*WORK ORDER*
Find the lines of data that contain the string "size", then list them.

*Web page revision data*
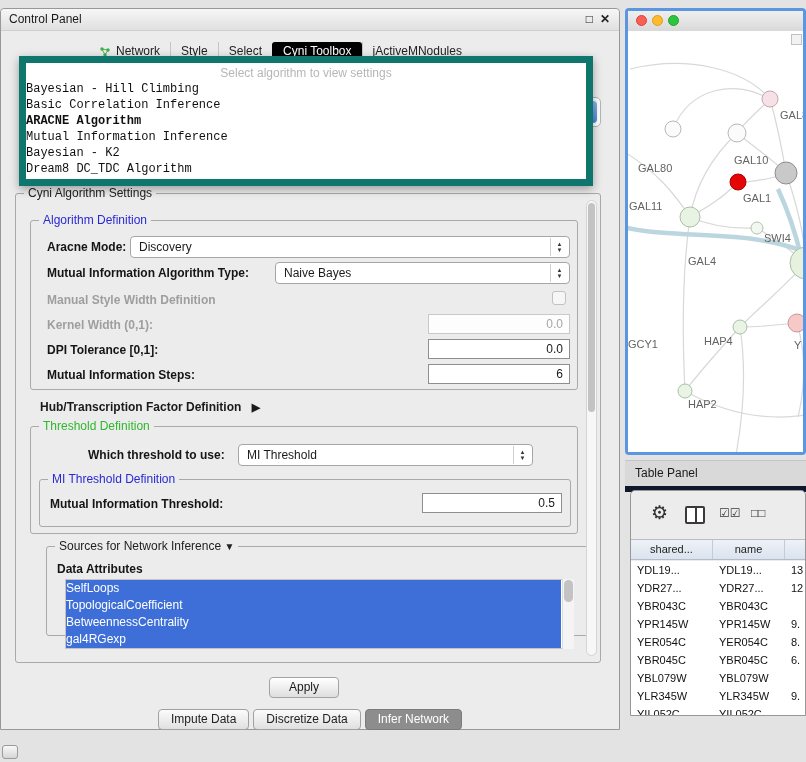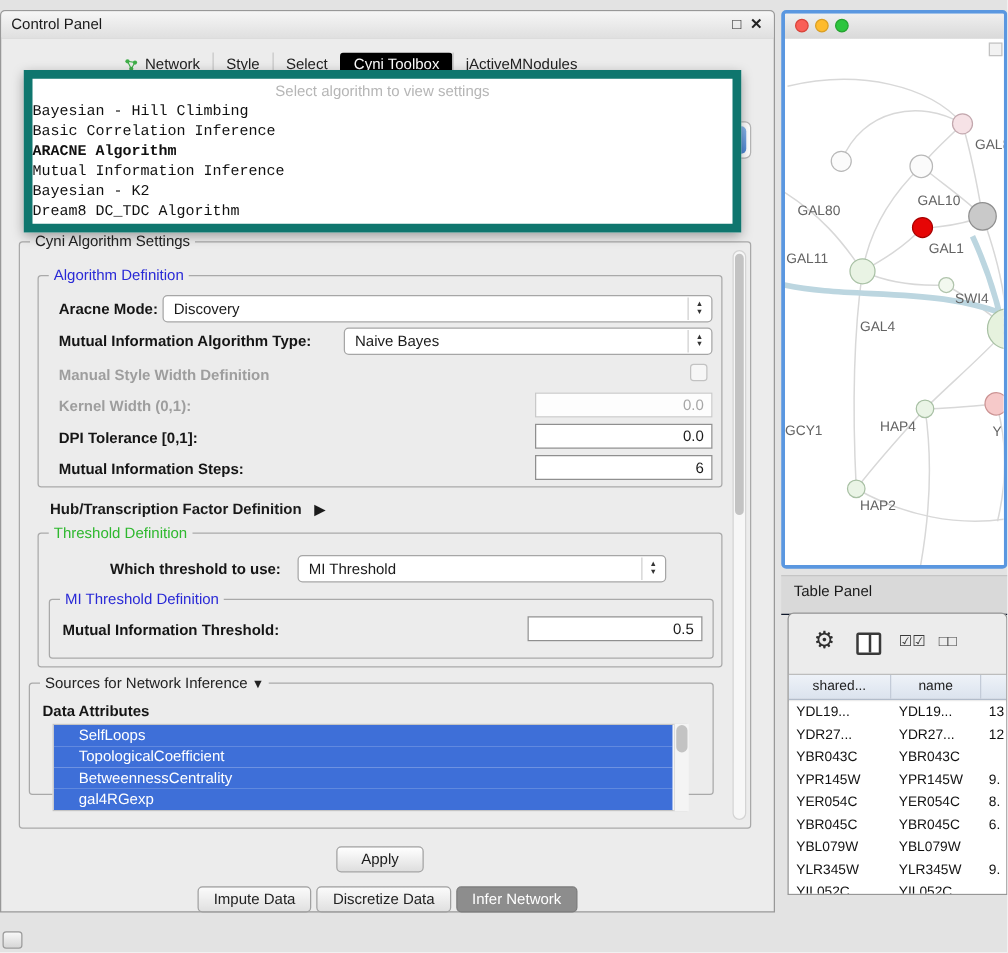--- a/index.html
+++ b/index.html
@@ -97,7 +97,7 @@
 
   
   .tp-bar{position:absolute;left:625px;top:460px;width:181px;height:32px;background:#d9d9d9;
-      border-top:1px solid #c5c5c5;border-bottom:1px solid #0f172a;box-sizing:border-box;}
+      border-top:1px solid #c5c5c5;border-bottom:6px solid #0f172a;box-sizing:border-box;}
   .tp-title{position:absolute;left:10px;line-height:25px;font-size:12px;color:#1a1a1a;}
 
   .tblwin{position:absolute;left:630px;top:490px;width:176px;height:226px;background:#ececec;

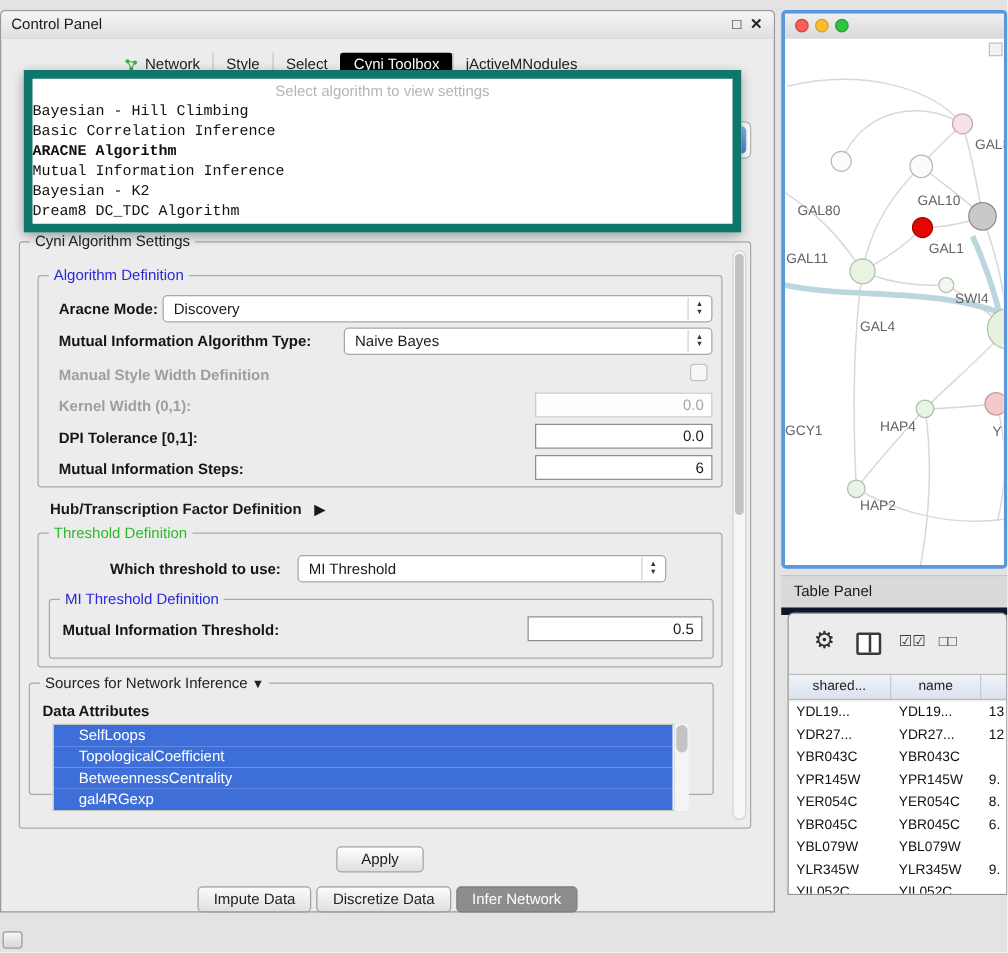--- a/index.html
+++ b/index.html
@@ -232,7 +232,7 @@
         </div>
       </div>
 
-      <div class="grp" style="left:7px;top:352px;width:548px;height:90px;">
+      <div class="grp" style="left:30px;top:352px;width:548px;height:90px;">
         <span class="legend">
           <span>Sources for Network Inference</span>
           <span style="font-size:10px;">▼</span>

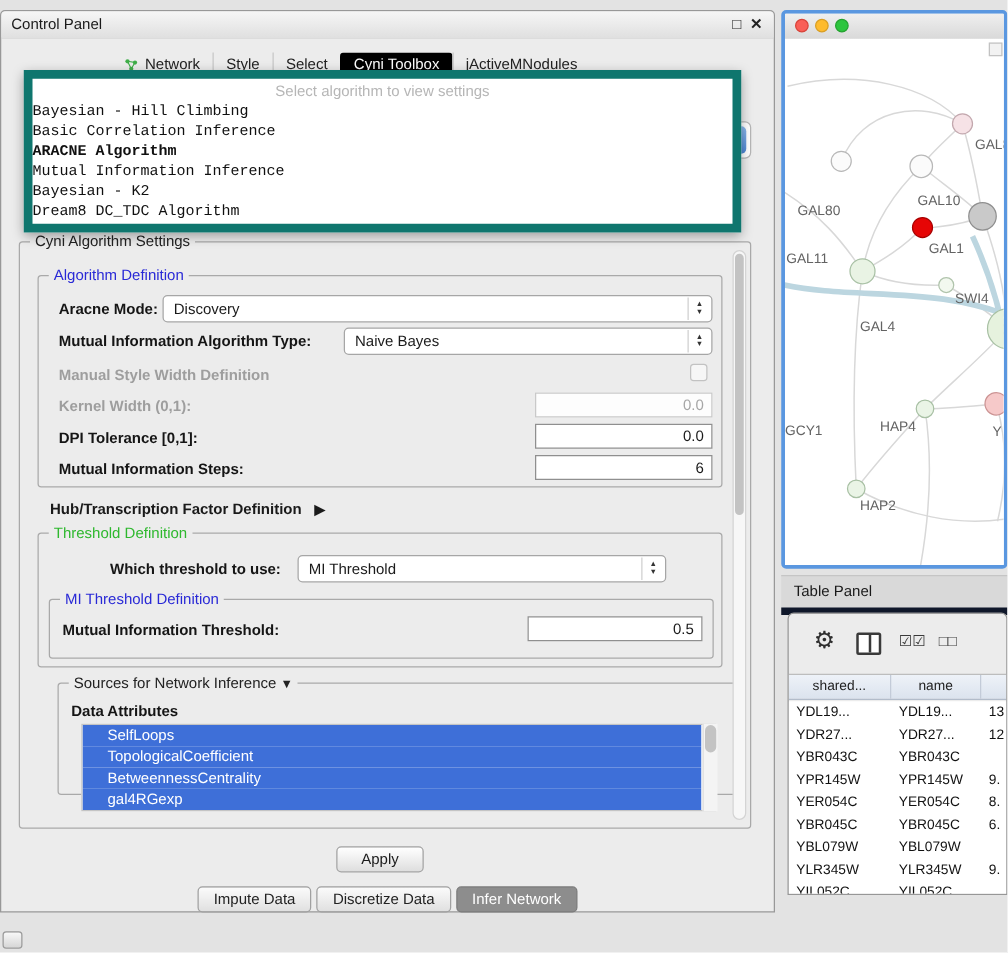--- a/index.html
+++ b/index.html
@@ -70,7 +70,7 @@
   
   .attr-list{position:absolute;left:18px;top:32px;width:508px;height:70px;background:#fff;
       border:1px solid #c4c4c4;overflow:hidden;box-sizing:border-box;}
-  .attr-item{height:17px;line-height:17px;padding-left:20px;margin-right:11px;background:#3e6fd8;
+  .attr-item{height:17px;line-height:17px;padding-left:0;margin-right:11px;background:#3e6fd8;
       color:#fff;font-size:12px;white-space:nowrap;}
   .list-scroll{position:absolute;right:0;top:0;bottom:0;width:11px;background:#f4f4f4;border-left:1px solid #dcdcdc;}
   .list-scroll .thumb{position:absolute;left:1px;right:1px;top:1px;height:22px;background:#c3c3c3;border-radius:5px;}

*ANSWER FOR THE TASK*
   .tp-title{position:absolute;left:10px;line-height:25px;font-size:12px;color:#1a1a1a;}
           <span style="font-size:10px;">▼</span>
       color:#fff;font-size:12px;white-space:nowrap;}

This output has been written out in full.